TERCERO.- La cuestión es, por tanto, si ese comportamiento ilegal de la sociedad demandada ha de llevar necesariamente consigo el derribo de lo hecho. En principio así sería, pues es la consecuencia obligada de dicho ilegal comportamiento. En este sentido se expresa, por ejemplo, la Sentencia del Tribunal Supremo de 14 de febrero de 1996 cuando rechaza el argumento del comunero que ejecutó las obras fundado en que mejoraban el aspecto externo de la fachada, ya que -dice el Alto Tribunal- el artículo 7 de la Ley de Propiedad Horizontal no consiente que un comunero decida por sí solo lo que conviene a la comunidad. Sin embargo, esto es preciso matizarlo. Así, en primer lugar, la obra litigiosa se realizó a la vista de la comunidad, bien que no con el consentimiento tácito de todos los comuneros, ya que el presidente consta (testifical del Sr. Jon ) que protestaba a los obreros por la misma. En segundo lugar, la defensa de los intereses de la comunidad han de centrarse en el contenido propio de ellos, sin exceder la lícita protección de los mismos. Es decir, la destrucción de lo obrado sin autorización encontrará apoyo en la legislación especial en tanto en cuanto el ilícito comportamiento de la arrendataria del local perturbe efectivamente el "estado exterior" de la fachada o elemento común. Aunque no de forma excluyente, pero sí bien patente, el recurso de apelación de la comunidad insiste en devolver la "simetría" a la estética de portal, de forma que quede a ambos lados del mismo idéntica anchura en su estado precedente, figurando igual el paramento lindante con la cafetería "Xiomara" que el que lo es con "Bristolman".

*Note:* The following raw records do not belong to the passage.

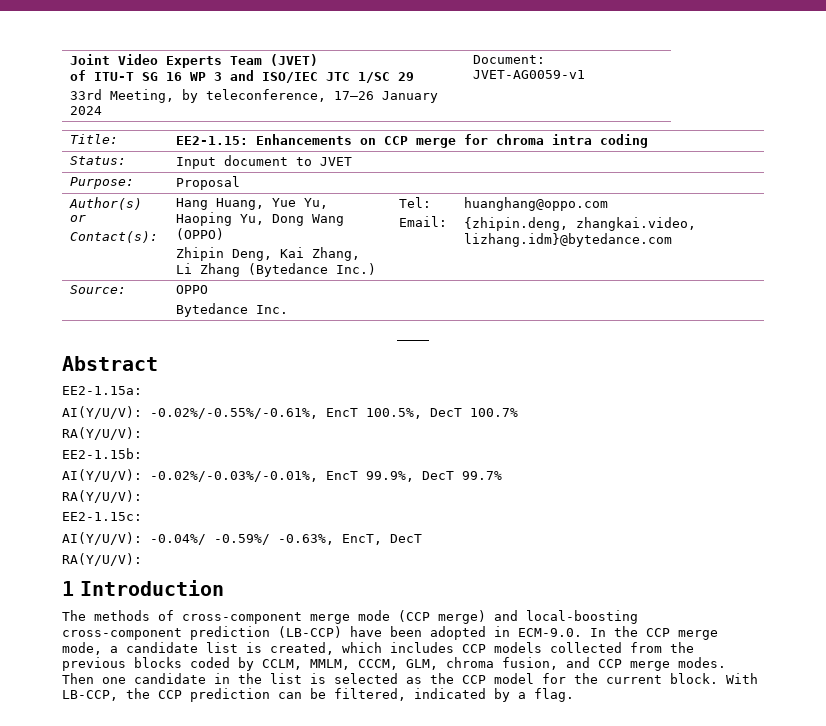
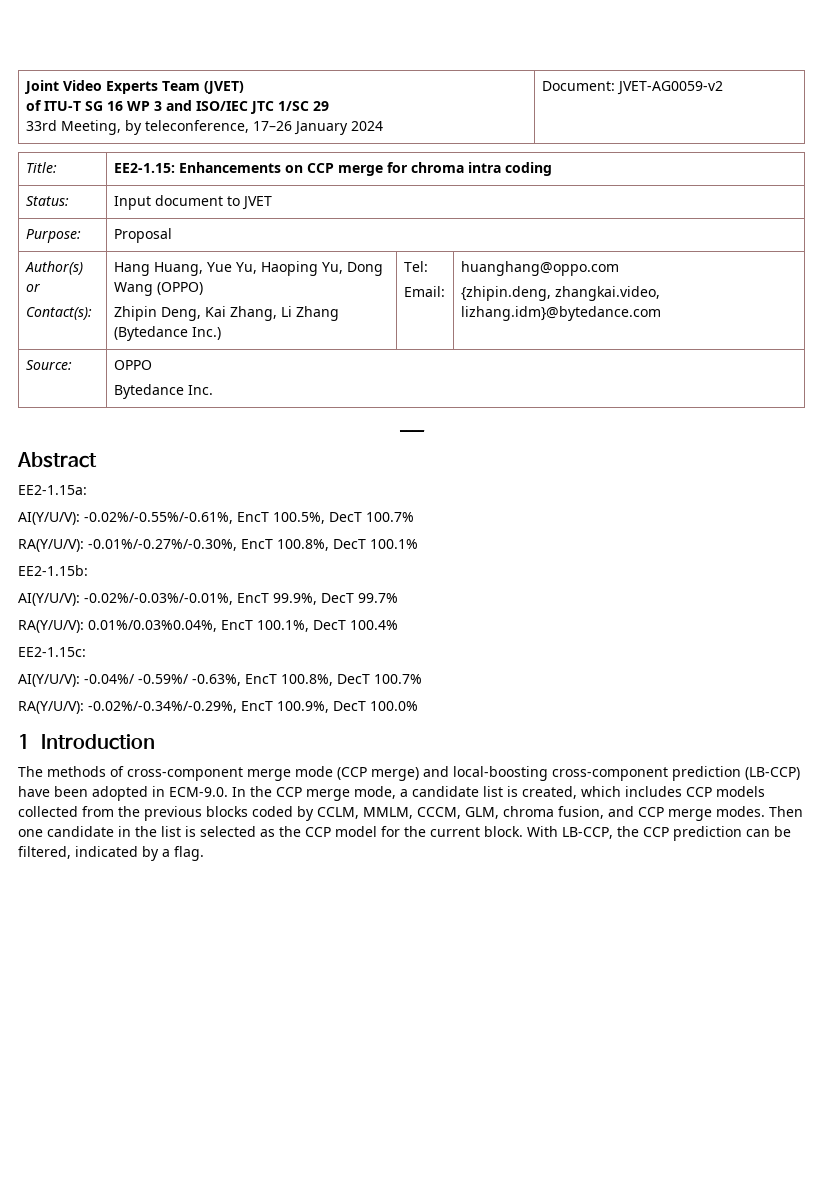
  Joint Video Experts Team (JVET)
  of ITU-T SG 16 WP 3 and ISO/IEC JTC 1/SC 29
- 33rd Meeting, by teleconference, 17–26 January 2024 | Document: JVET-AG0059-v1
+ 33rd Meeting, by teleconference, 17–26 January 2024 | Document: JVET-AG0059-v2
  AI(Y/U/V): -0.02%/-0.55%/-0.61%, EncT 100.5%, DecT 100.7%
- RA(Y/U/V):
+ RA(Y/U/V): -0.01%/-0.27%/-0.30%, EncT 100.8%, DecT 100.1%
  AI(Y/U/V): -0.02%/-0.03%/-0.01%, EncT 99.9%, DecT 99.7%
- RA(Y/U/V):
+ RA(Y/U/V): 0.01%/0.03%0.04%, EncT 100.1%, DecT 100.4%
- AI(Y/U/V): -0.04%/ -0.59%/ -0.63%, EncT, DecT
- RA(Y/U/V):
+ AI(Y/U/V): -0.04%/ -0.59%/ -0.63%, EncT 100.8%, DecT 100.7%
+ RA(Y/U/V): -0.02%/-0.34%/-0.29%, EncT 100.9%, DecT 100.0%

CUARTO.- Entrando ya en el fondo de la cuestión propiamente dicha y con independencia del mayor o menor acierto estético de esa medida, este tribunal considera: a) que de una observación genérica de la fachada no se puede concluir que la estética de la obra hecha por la demandada perjudique a la configuración exterior de la casa; b)que a pesar del contenido de las primeras fotos existentes en los documentos fotográficos de la demanda, no hay una prueba plena de la situación de la fachada previamente a la obra litigiosa. Por lo tanto, no se puede resolver con certeza sobre la simetría pretendida en la demanda y en el recurso.

QUINTO.- La aplicación de estas consecuencias al espíritu del Artículo 7 de la Ley de Propiedad Horizontal lleva a esta Sala a confirmar la resolución atacada. Si bien no cabe desconocer, primero, el comportamiento ilegal de la demandada y, segundo, las dudas de hecho que la realidad previa a las obras constituyen para este tribunal. Por lo que no procederá hacer especial pronunciamiento en cuanto a las costas de ninguna de ambas instancias, a tenor de las excepciones contenidas en los artículos 394 y 398 de la Ley de Enjuiciamiento Civil.

VISTOS los artículos citados y demás de general y pertinente aplicación.

FALLAMOS

Que desestimando el recurso de apelación interpuesto por la legal representación de la Comunidad de Propietarios de la casa número 18 de la calle de Fernando el Católico de Zaragoza, debemos confirmar la sentencia ya referenciada. Sin costas en ninguna de ambas instancias.